● Work instructions
Beginning at the line that includes "VARCHAR(255), Title of the review", return each line exactly through the end of the listing, and no line before it.

● Supplied records
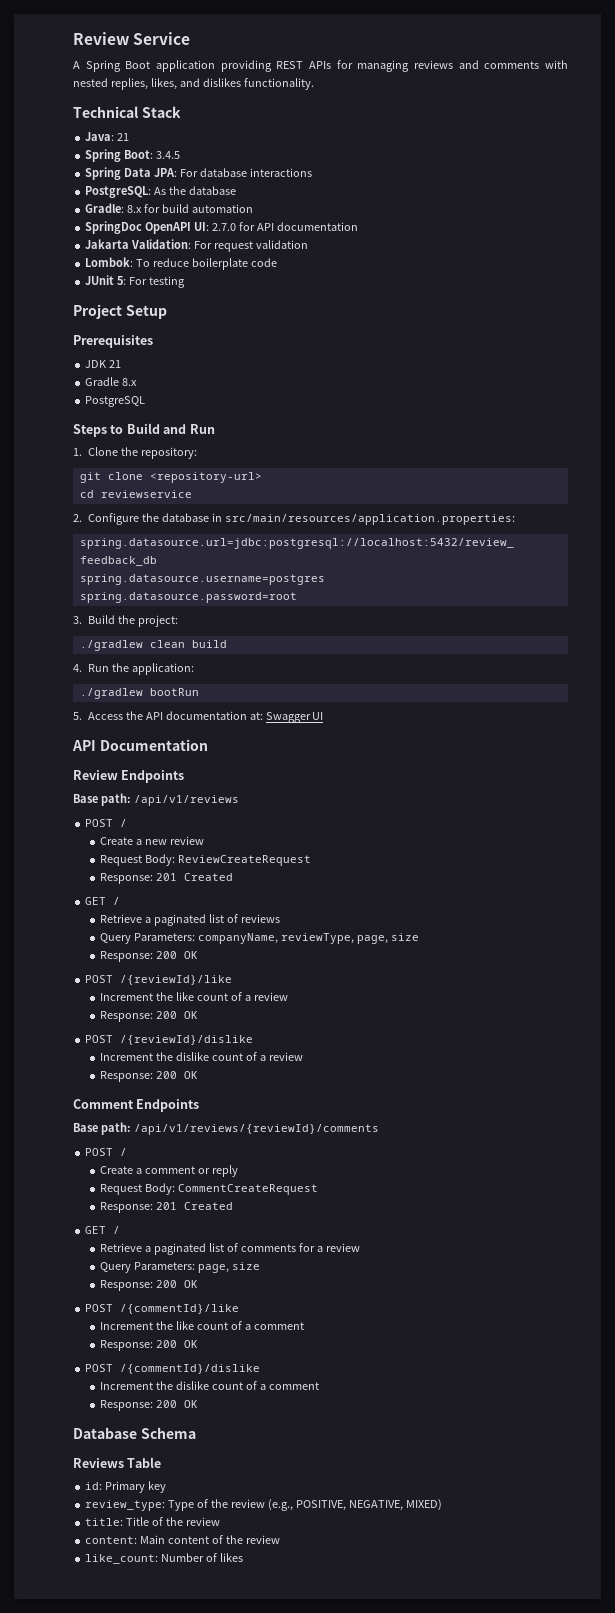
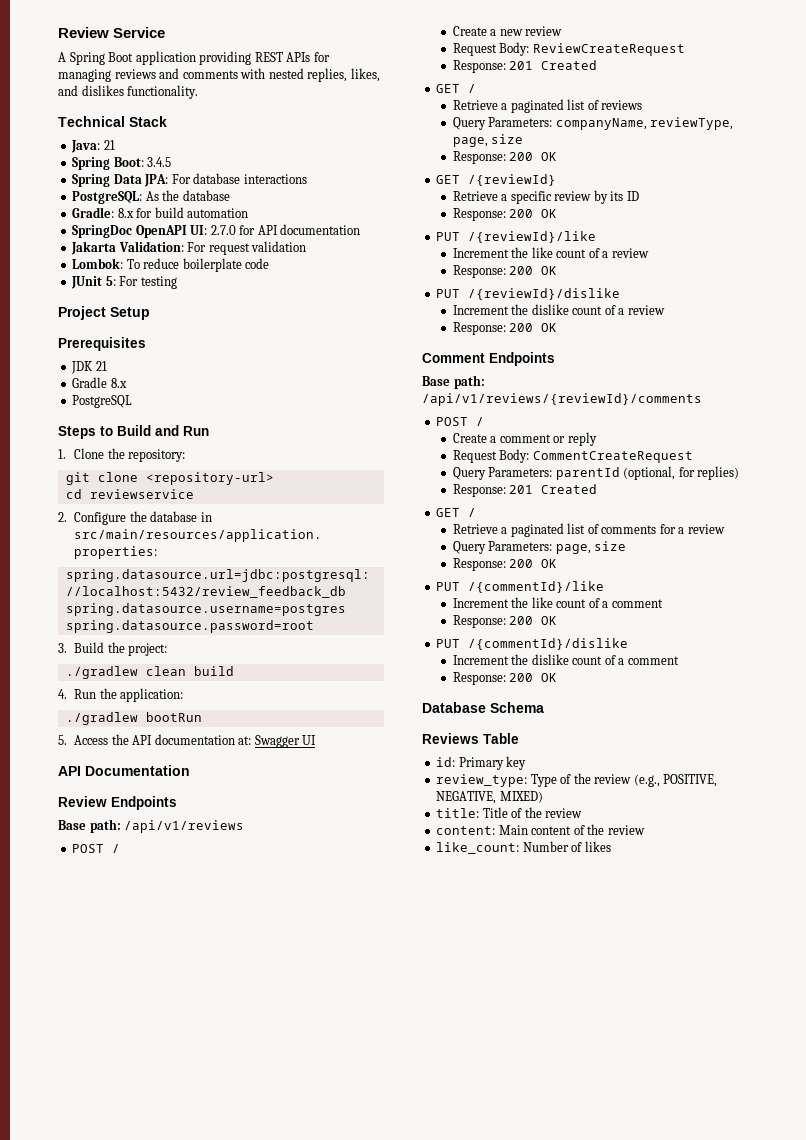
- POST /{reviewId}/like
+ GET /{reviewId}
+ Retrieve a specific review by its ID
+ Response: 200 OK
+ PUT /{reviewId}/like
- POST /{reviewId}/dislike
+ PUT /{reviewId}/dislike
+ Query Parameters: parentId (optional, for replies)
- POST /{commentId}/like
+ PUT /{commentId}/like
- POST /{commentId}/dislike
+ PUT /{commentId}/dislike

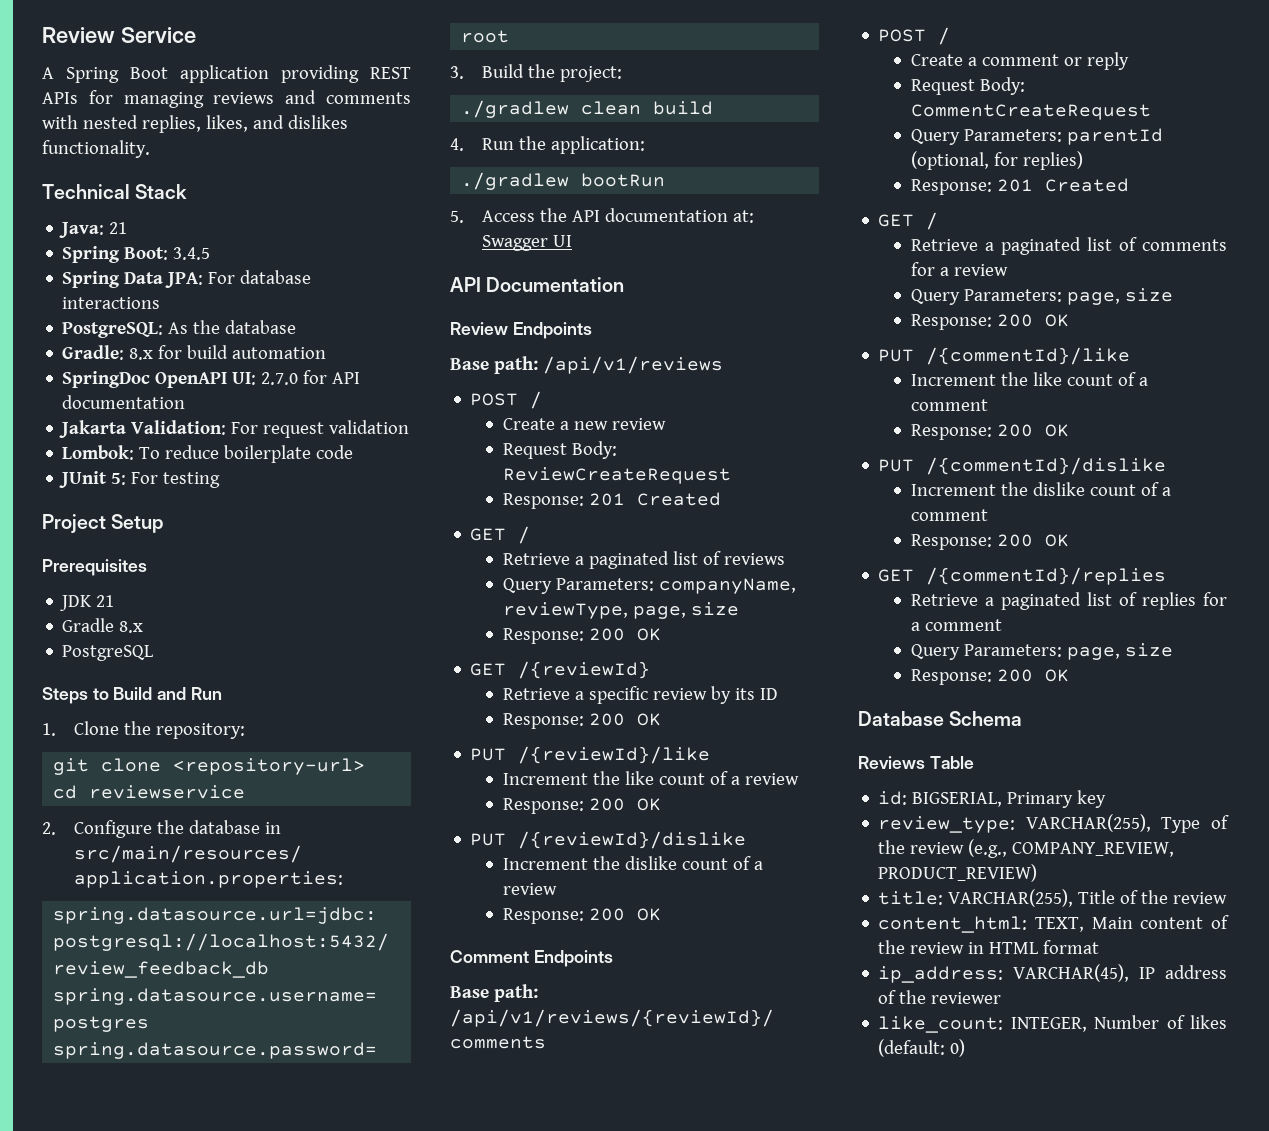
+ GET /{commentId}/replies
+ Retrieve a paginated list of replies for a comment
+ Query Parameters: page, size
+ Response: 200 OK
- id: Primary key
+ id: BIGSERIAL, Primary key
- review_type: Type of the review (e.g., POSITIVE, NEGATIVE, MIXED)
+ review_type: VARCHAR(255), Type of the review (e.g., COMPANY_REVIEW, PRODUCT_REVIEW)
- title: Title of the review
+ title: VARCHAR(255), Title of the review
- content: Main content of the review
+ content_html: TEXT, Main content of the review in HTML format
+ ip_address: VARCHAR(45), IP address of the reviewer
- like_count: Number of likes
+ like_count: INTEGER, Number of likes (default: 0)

● Result of the exercise
+ title: VARCHAR(255), Title of the review
- content: Main content of the review
+ content_html: TEXT, Main content of the review in HTML format
+ ip_address: VARCHAR(45), IP address of the reviewer
- like_count: Number of likes
+ like_count: INTEGER, Number of likes (default: 0)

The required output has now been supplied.